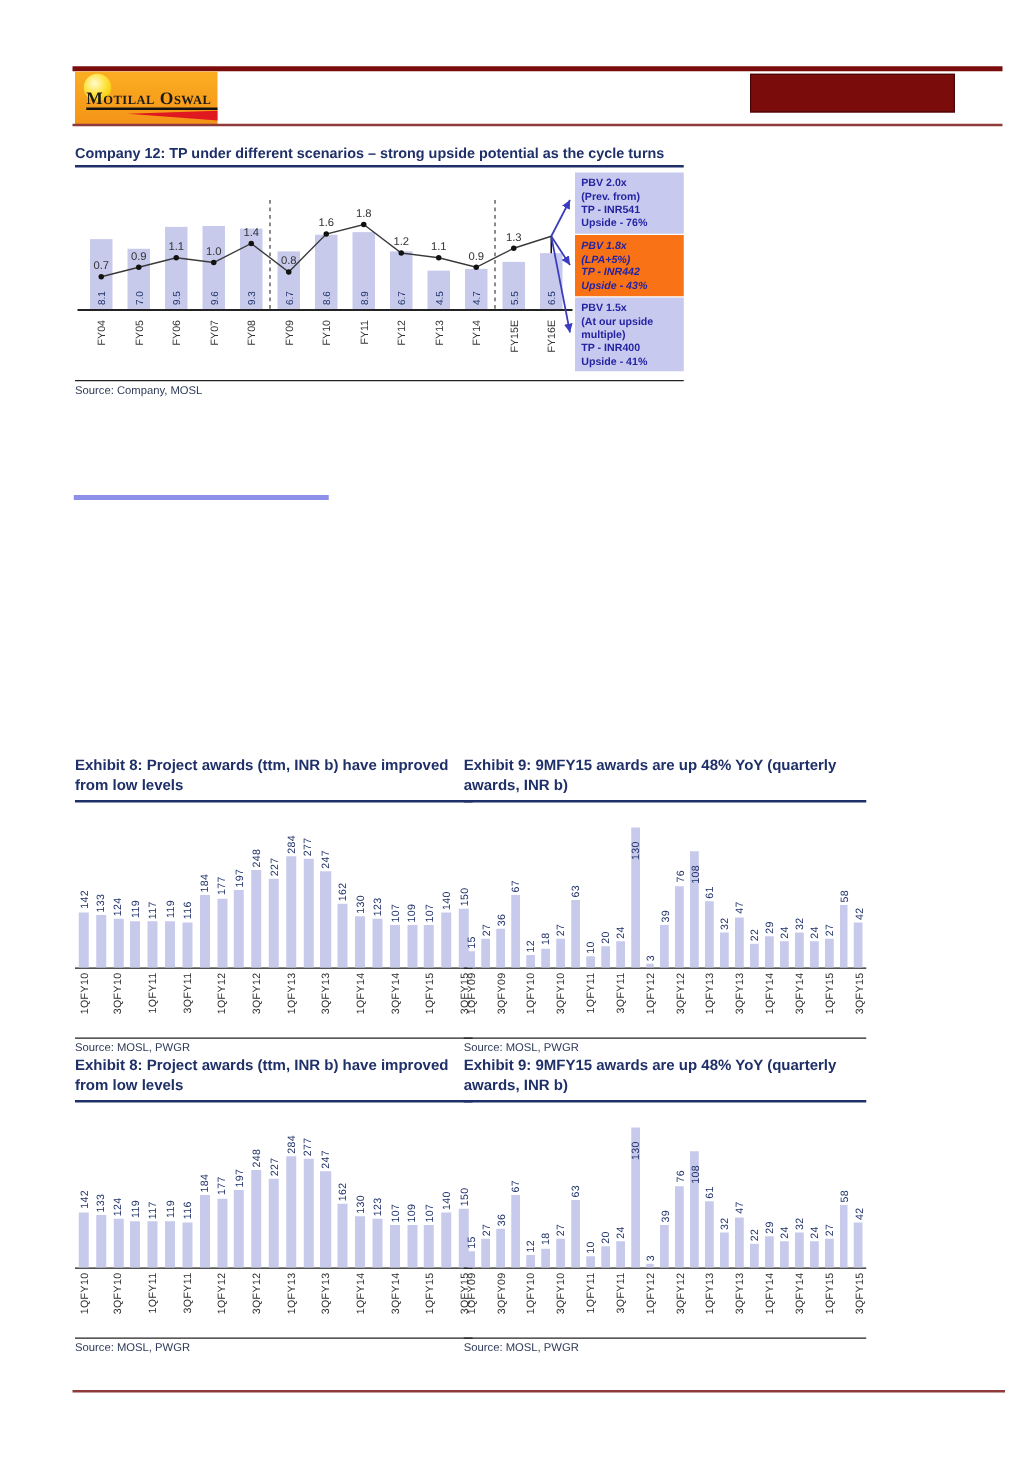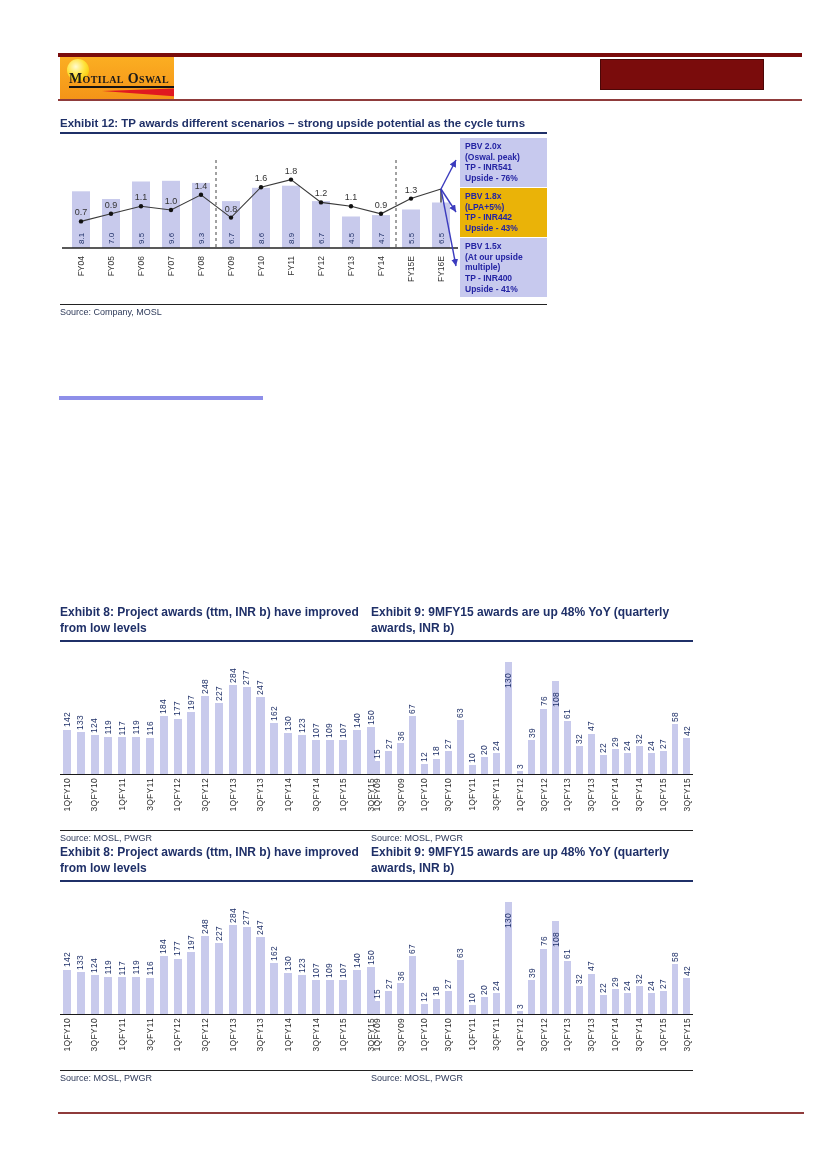--- a/index.html
+++ b/index.html
@@ -75,21 +75,21 @@
       <text x="9" y="26" font-family="Liberation Serif, serif" font-weight="bold" font-size="14" fill="#1c1a19" style="font-variant:small-caps;letter-spacing:.4px">Motilal Oswal</text>
       <rect x="9" y="29" width="119" height="2" fill="#141211"></rect>
       <polygon points="42,34 130,31 123,40" fill="#E01820"></polygon>
     </svg>
   </div>
 
   <div class="abs masked-box" style="background: rgb(122, 12, 12);"></div>
   <div class="abs mid-rule" style="background: rgb(143, 59, 59);"></div>
 
   <section class="abs exh12">
-    <div class="exh-title" style="color: rgb(31, 48, 104);">Exhibit 12: TP awards different scenarios – strong upside potential as the cycle turns</div>
+    <div class="exh-title" style="color: rgb(31, 48, 104);">Company 12: TP under different scenarios – strong upside potential as the cycle turns</div>
     <div class="exh12-body">
       <svg id="ex12-plot" class="overlay" style="top:16px" width="402" height="146">
           <rect x="12" y="39.300000000000004" width="18" height="56.699999999999996" fill="#C8CAEC"></rect>
           <text x="24" y="92" text-anchor="start" font-size="8" fill="#1F3068" transform="rotate(-90 24 92)">8.1</text>
           <rect x="42" y="47" width="18" height="49" fill="#C8CAEC"></rect>
           <text x="54" y="92" text-anchor="start" font-size="8" fill="#1F3068" transform="rotate(-90 54 92)">7.0</text>
           <rect x="72" y="29.5" width="18" height="66.5" fill="#C8CAEC"></rect>
           <text x="84" y="92" text-anchor="start" font-size="8" fill="#1F3068" transform="rotate(-90 84 92)">9.5</text>
           <rect x="102" y="28.799999999999997" width="18" height="67.2" fill="#C8CAEC"></rect>
           <text x="114" y="92" text-anchor="start" font-size="8" fill="#1F3068" transform="rotate(-90 114 92)">9.6</text>
@@ -150,25 +150,25 @@
           <text x="234" y="104" text-anchor="end" font-size="8.5" fill="#333" transform="rotate(-90 234 104)">FY11</text>
           <text x="264" y="104" text-anchor="end" font-size="8.5" fill="#333" transform="rotate(-90 264 104)">FY12</text>
           <text x="294" y="104" text-anchor="end" font-size="8.5" fill="#333" transform="rotate(-90 294 104)">FY13</text>
           <text x="324" y="104" text-anchor="end" font-size="8.5" fill="#333" transform="rotate(-90 324 104)">FY14</text>
           <text x="354" y="104" text-anchor="end" font-size="8.5" fill="#333" transform="rotate(-90 354 104)">FY15E</text>
           <text x="384" y="104" text-anchor="end" font-size="8.5" fill="#333" transform="rotate(-90 384 104)">FY16E</text>
         </svg>
       <div id="ex12-boxes">
           <div class="pbox" style="top: 2px; background: rgb(199, 201, 238); color: rgb(36, 36, 163);">
             <div>PBV 2.0x</div>
-            <div>(Oswal. peak)</div>
+            <div>(Prev. from)</div>
             <div>TP - INR541</div>
             <div>Upside - 76%</div>
           </div>
-          <div class="pbox" style="top: 52px; background: #eab308; color: rgb(36, 36, 163);">
+          <div class="pbox" style="top: 52px; background: #f97316; color: rgb(36, 36, 163); font-style: italic;">
             <div>PBV 1.8x</div>
             <div>(LPA+5%)</div>
             <div>TP - INR442</div>
             <div>Upside - 43%</div>
           </div>
           <div class="pbox" style="top: 102px; background: rgb(199, 201, 238); color: rgb(36, 36, 163);">
             <div>PBV 1.5x</div>
             <div>(At our upside</div>
             <div>multiple)</div>
             <div>TP - INR400</div>

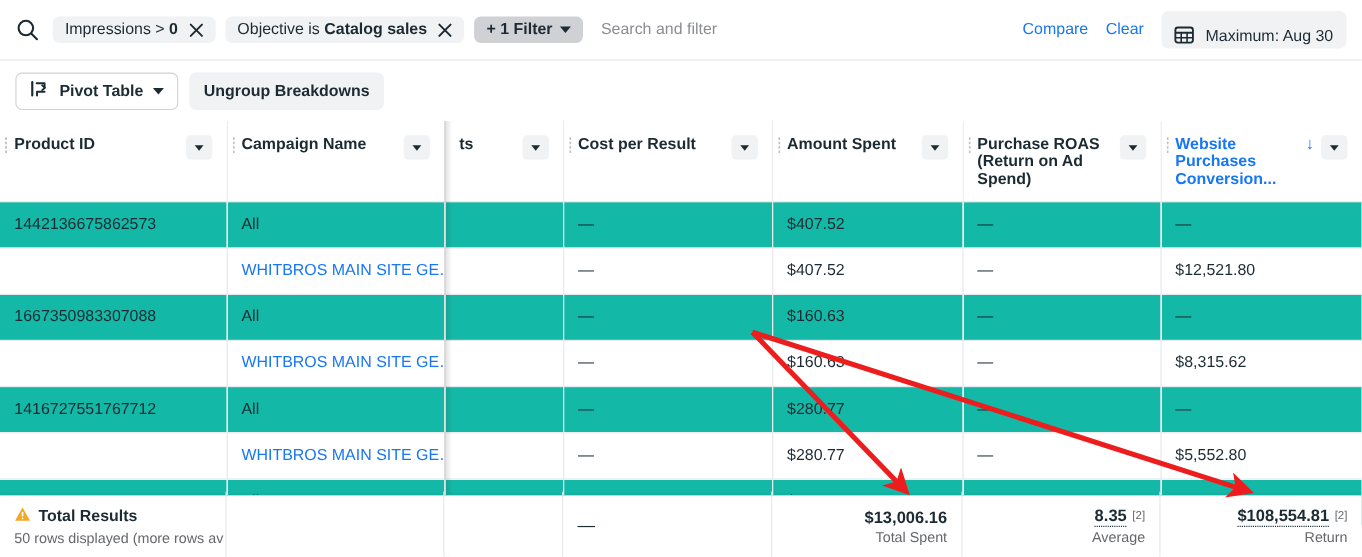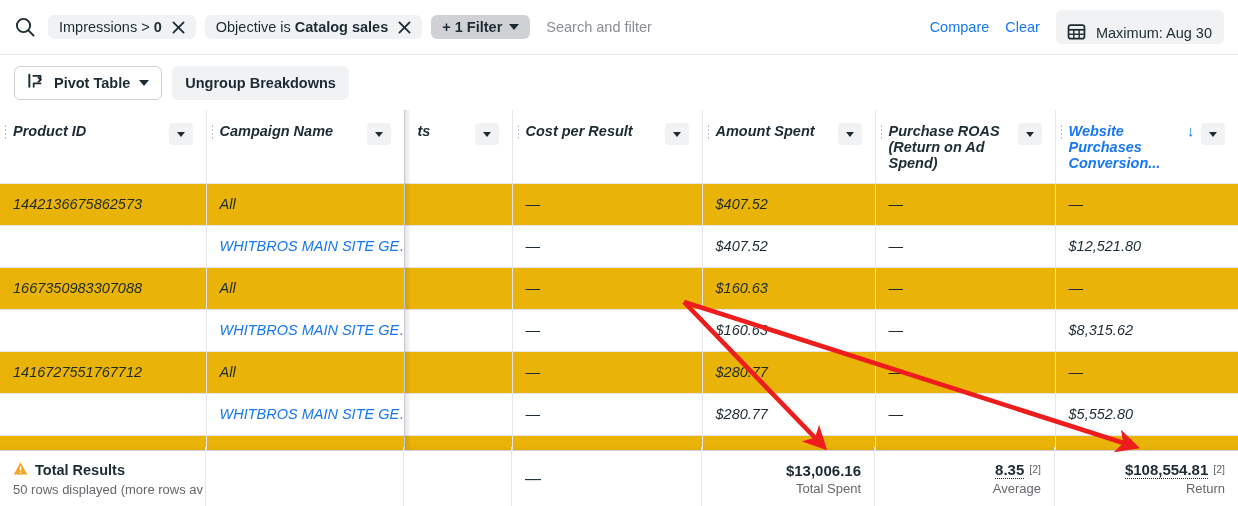--- a/index.html
+++ b/index.html
@@ -54,21 +54,21 @@
     border-radius: 6px; background: #fff; font-size: 14.5px;
     font-weight: 600; cursor: pointer;
   }
   .btn-grey {
     display: inline-flex; align-items: center; height: 34px; padding: 0 13px;
     border-radius: 6px; background: #f1f2f3; font-size: 14.5px;
     font-weight: 600; cursor: pointer;
   }
 
   
-  .tablewrap { position: relative; width: 1238px; height: 396px; overflow: hidden; font-style: italic; }
+  .tablewrap { position: relative; width: 1238px; height: 396px; overflow: hidden; }
   table.grid { border-collapse: collapse; table-layout: fixed; width: 1238px; }
   table.grid th, table.grid td {
     border-right: 1px solid #e4e6eb;
     border-bottom: 1px solid #e4e6eb;
     text-align: left; vertical-align: middle;
     font-size: 14.5px; color: #1c2b33;
     padding: 0 13px; white-space: nowrap; overflow: hidden;
   }
   table.grid thead th {
     height: 73px; vertical-align: top; padding-top: 13px;
@@ -83,21 +83,21 @@
     background-size: 3px 4px;
   }
   .menubtn {
     width: 24px; height: 22px; border-radius: 4px; background: #f1f2f3;
     display: inline-flex; align-items: center; justify-content: center;
     flex: 0 0 24px; cursor: pointer;
   }
   .menubtn .caret { border-top-color: #1c2b33; border-left-width: 4.5px; border-right-width: 4.5px; border-top-width: 5.5px; }
   .sortarrow { color: #1877f2; font-size: 15px; line-height: 14px; flex: 0 0 auto; padding-top: 1px; }
   table.grid tbody td { height: 42px; }
-  tr.alt td { background: #eab308; }
+  tr.alt td { background: #14b8a6; }
   tr.plain td { background: #ffffff; }
   .lnk { color: #1877f2; cursor: pointer; }
   .dash { color: #1c2b33; }
 
   .col-a { width: 206px; } .col-b { width: 198px; }
   .col-c { width: 108px; } .col-d { width: 190px; }
   .col-e { width: 173px; } .col-f { width: 180px; }
   .col-g { width: 183px; }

* What is expected *
Only exact copies of the lines from the one containing "center; justify-content: center;" to the end of the records belong in the answer.

* Problem solution *
     display: inline-flex; align-items: center; justify-content: center;
     flex: 0 0 24px; cursor: pointer;
   }
   .menubtn .caret { border-top-color: #1c2b33; border-left-width: 4.5px; border-right-width: 4.5px; border-top-width: 5.5px; }
   .sortarrow { color: #1877f2; font-size: 15px; line-height: 14px; flex: 0 0 auto; padding-top: 1px; }
   table.grid tbody td { height: 42px; }
-  tr.alt td { background: #eab308; }
+  tr.alt td { background: #14b8a6; }
   tr.plain td { background: #ffffff; }
   .lnk { color: #1877f2; cursor: pointer; }
   .dash { color: #1c2b33; }
 
   .col-a { width: 206px; } .col-b { width: 198px; }
   .col-c { width: 108px; } .col-d { width: 190px; }
   .col-e { width: 173px; } .col-f { width: 180px; }
   .col-g { width: 183px; }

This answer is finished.